Ellen Nonnenmacher
Der Taxifahrer fährt so langsam. Obwohl hier garnichts ist, nachts um vier. Sieht er Freunde oder liegt es an der Ampel ganz da vorne, die rot ist? Was geht ab? Soll ich ihn mal fragen? Ach, da steht eine Frau auf der Straße und winkt hektisch. Ist wohl betrunken. Taxi hält an. Die Frau will, daß wir ins Krankenhaus fahren oder einen Arzt rufen. Der Taxifahrer ist sofort überfordert und weiß die Hausnummer nicht. Er will die Feuerwehr rufen, aber das kann er nicht, wenn er die Hausnummer nicht weiß. Die Frau will hauptsächlich, daß wir jetzt gleich etwas tun. Es geht um eine Katze, die auf der Straße liegt. Ich krame nach meinem Handy und schalte es ein. Der Taxifahrer ruft aber schon über die Zentrale die Feuerwehr. Die Frau hockt neben der Katze, weint und streichelt. Es hat vielleicht geregnet. Ich biete dem Taxifahrer eine Zigarette an. Er hat die Uhr ausgeschaltet als wir angehalten haben. Das fand sích sehr in Ordnung. Die Katze liegt am Straßenrand, neben den geparkten Autos. Ich hocke mich zu der Frau und streichle probeweise auch mal. Die Katze ist tot. Offensichtlich. Frau weint und streichelt. Ich frage: welche Katze, warum hier? Weshalb tot frage ich noch nicht, weil ich denke, das hat sie noch nicht realisiert. Die Frau ist sehr traurig. Die Feuerwehr scheint unterwegs zu sein. Frage den Taxifahrer, ob es o.k. ist noch ein Weilchen zu warten. Will eine weinende Frau nicht alleine auf der Straße lassen. Frau streichelt Katze und weint. Hat Ehering an der Hand. Ich frage weiter. Fakten, denke ich, bringen wieder eine Basis in die Situation. Mag nicht die eh schon tote Katze streicheln. Man müßte die Frau streicheln, in den Arm nehmen, ist so traurig, aber ich kenn sie ja kaum.

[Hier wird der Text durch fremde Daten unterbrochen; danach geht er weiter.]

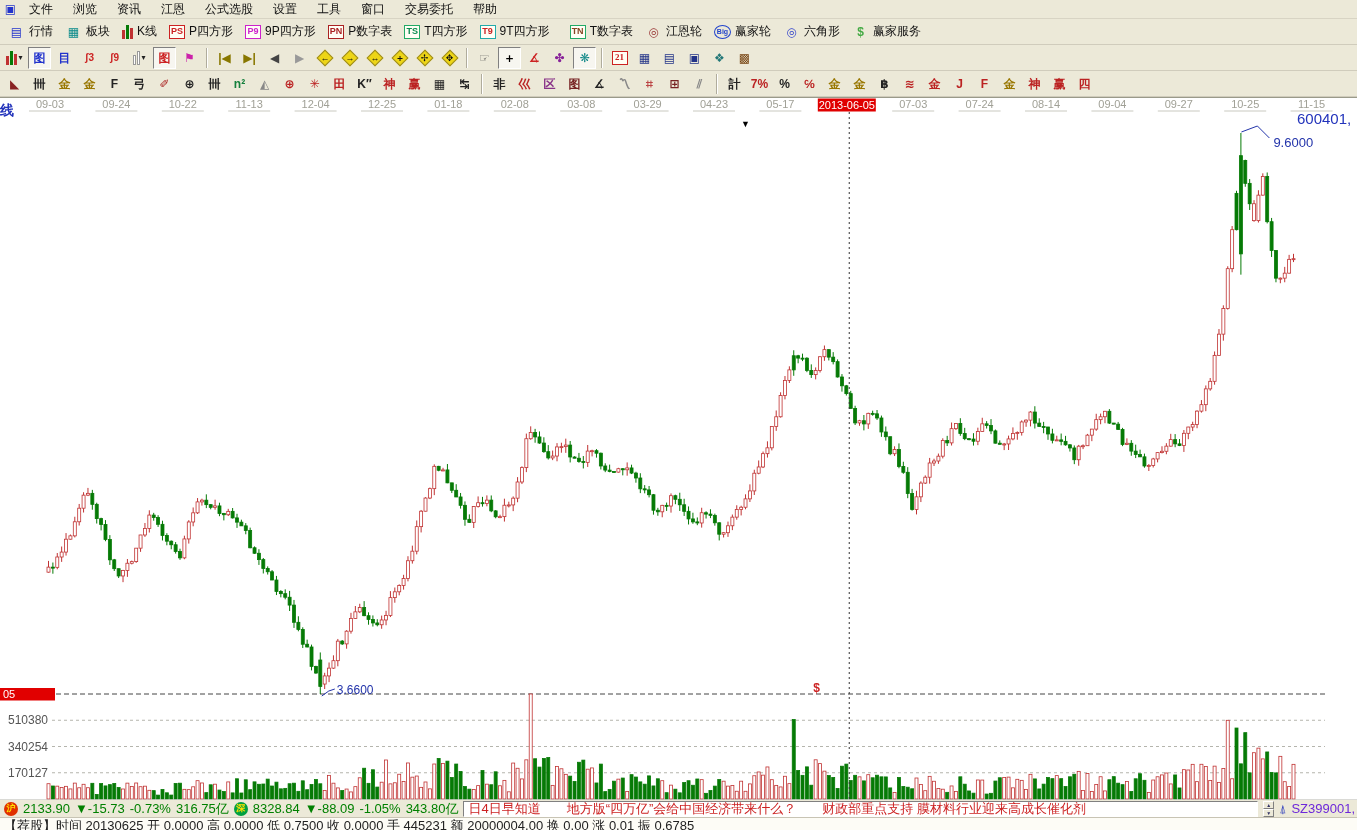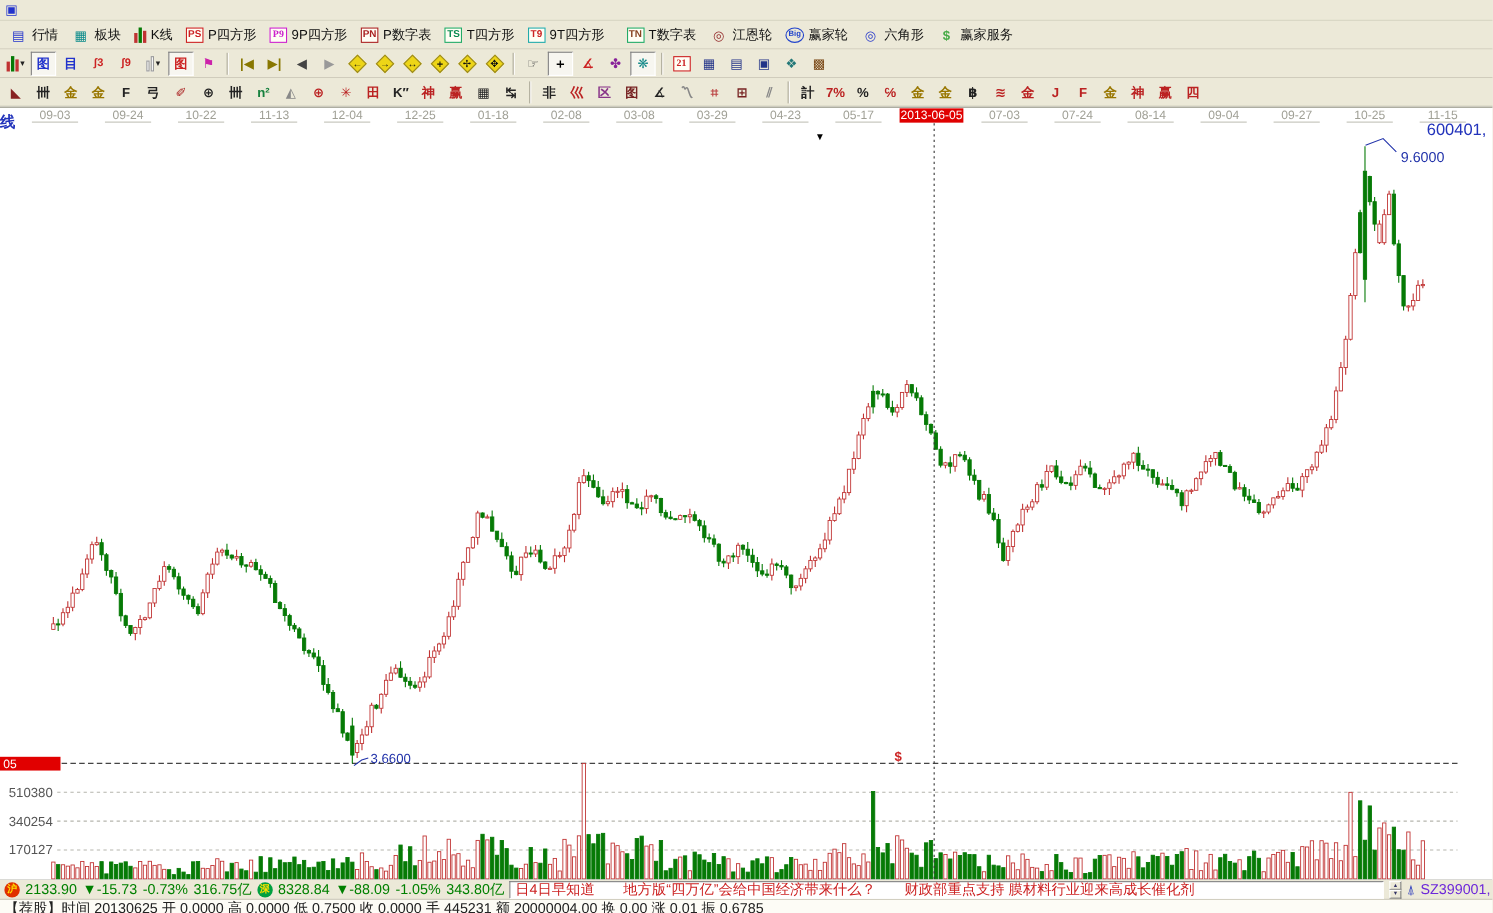--- a/index.html
+++ b/index.html
@@ -51,6 +51,7 @@
 
 <div class="menubar">
   <span class="icon16" style="color:#2233cc">▣</span>
+  <span id="menu-items"><span class="menu-item">文件</span><span class="menu-item">浏览</span><span class="menu-item">资讯</span><span class="menu-item">江恩</span><span class="menu-item">公式选股</span><span class="menu-item">设置</span><span class="menu-item">工具</span><span class="menu-item">窗口</span><span class="menu-item">交易委托</span><span class="menu-item">帮助</span></span>
 </div>
 
 <div class="tb" id="toolbar-main">

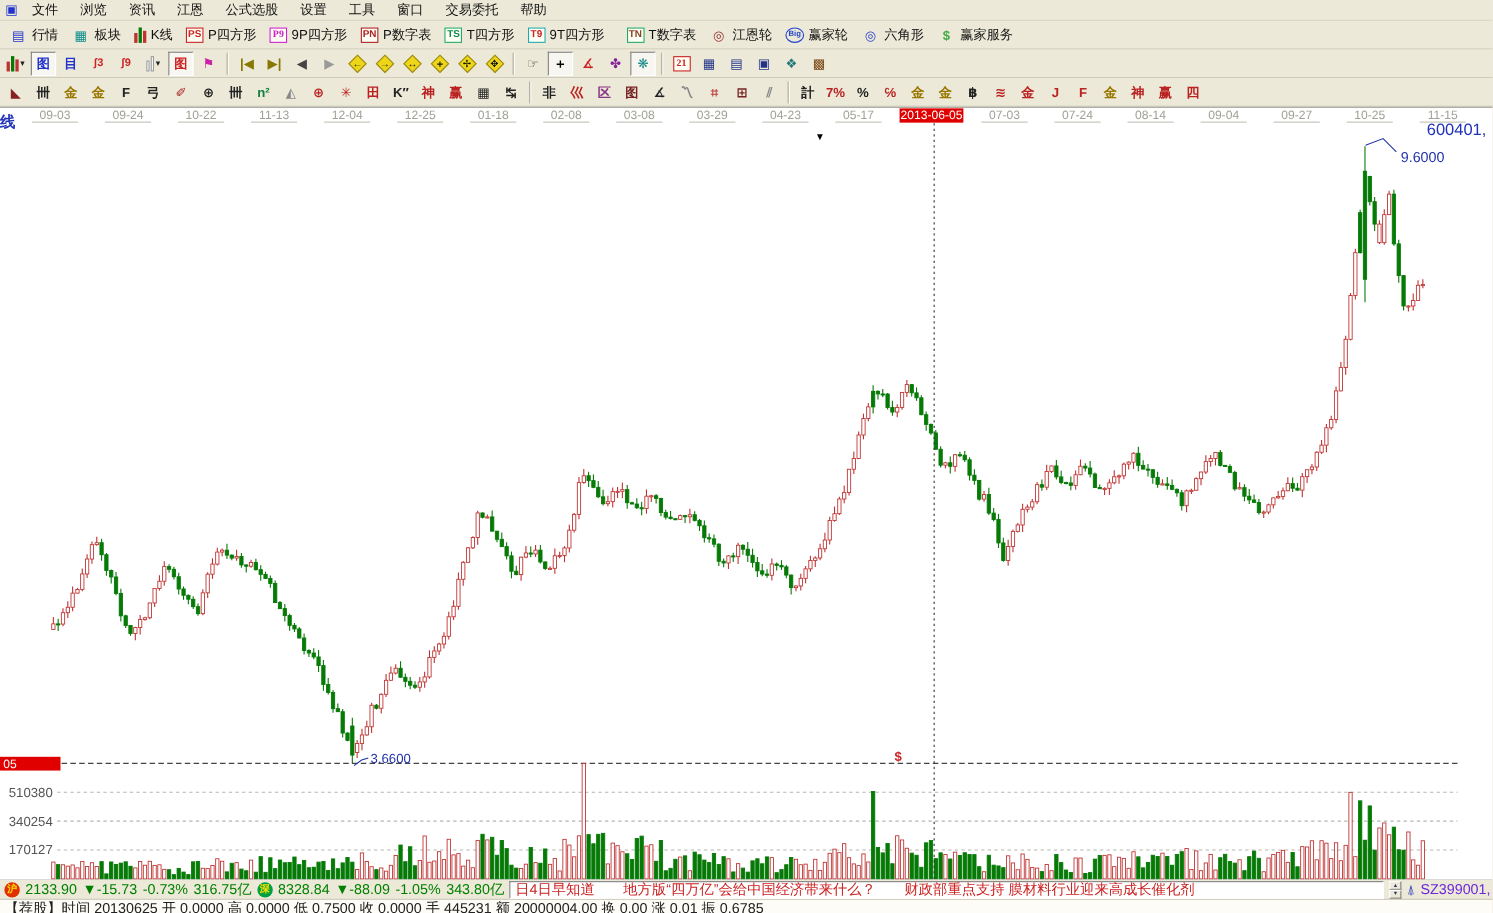--- a/index.html
+++ b/index.html
@@ -76,7 +76,7 @@
       <span>P四方形</span>
     </span>
     <span class="tb1-item">
-      <span class="boxicon" style="color: rgb(204, 34, 204); border-color: rgb(204, 34, 204); font-family: Liberation Serif, serif;">P9</span>
+      <span class="boxicon" style="color: rgb(204, 34, 204); border-color: rgb(204, 34, 204);">P9</span>
       <span>9P四方形</span>
     </span>
     <span class="tb1-item">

Katze ist Kater sagt sie, ist weggelaufen, ist jetzt tot. Das hat sie inzwischen gemerkt. Frau hat Mann zuhause, will Katze einbuddeln, nicht verbrennen lassen. Schaue, was Taxifahrer macht. Rucksack und die orangene Nudelsalatschüssel sind noch im Wagen, fällt mir ein. Taxifahrer sagt, er muß sowieso auf Feuerwehr warten, weil er sie gerufen hat. Frau sagt, sie geht ihren Mann holen. Hat ein rotes Fahrrad, Mann wohnt um die Ecke. Taxifahrer und ich stehen neben der toten Katze. Fällt mir schwer eine Beziehung zu dem Tier aufzubauen, das eh schon tot ist. Taxifahrer versucht Beziehung zu mir aufzubauen. Fragt mich, ob mein Partner nicht wartet. Der schläft schon, sage ich, macht keinen Unterschied ob ich eine Viertelstunde früher oder später nach Hause komme. Ist natürlich gelogen, weil Carsten ja auf dem Land ist, aber einfacher. Eigentlich ist er nett, der Taxifahrer. Ich erkläre ihm, daß mir diese tote Katze scheißegal ist, aber man die Frau nicht so alleine lassen darf. Glaub nicht, daß ihn das kümmert. Wir stehen direkt neben der Katze. Ich will nicht, daß ein Auto drüber fährt und das Tier zermanscht. Die Frau hat erzählt, daß der Kater vor vier Wochen abgehauen ist. Schon blöd, das Vieh dann nachts um vier tot auf der Strasse zu finden. Die Frau kommt tatsächlich wieder, ohne Fahrrad, mit Mann. Der läuft hinter ihr. Der Mann hebt Katze auf. Die Frau weint immer noch. Irgendetwas stimmt nicht, der sollte sie in den Arm nehmen und trösten, tut er aber nicht. "Guten Abend", sage ich förmlich. Jemand muß die Form wahren. Mann steht da mit toter, steifer Katze auf dem Arm, sieht irgendwie erstaunt aus, seine Hose ist zerrissen. Taxifahrer fragt, ob sie nichtmehr auf Feuerwehr warten wollen. Wollen sie nicht, da Katze ja sowieso tot. Zentrale schlägt vor, Tier mit nächstem Taxi wegzufahren, ich sage jaja, nächstes Taxi, Frau sagt nö, will verbuddeln, nicht verbrennen, Mann sagt, wieso, der ist doch tot. Mann geht mit toter Katze in Richtung nach Hause, Frau geht in andere Richtung. Vielleicht sucht sie noch was? Kehrt aber wieder um. Taxifahrer und ich fahren los. Es wird schon wieder hell. Ich gebe etwas mehr Trinkgeld als sonst. Vor der Wohnungstür gegenüber, im zweiten Stock, sitzt ein Vogel und schläft. Ich schau zweimal, Federball mit Vogelkopf, fliegt nicht weg, lebt aber noch. Guckt ein bischen. Ich beschließe den Vogel nicht wegzuräumen, obwohl ich Angst habe, daß die dicke Nachbarin morgens drauftritt.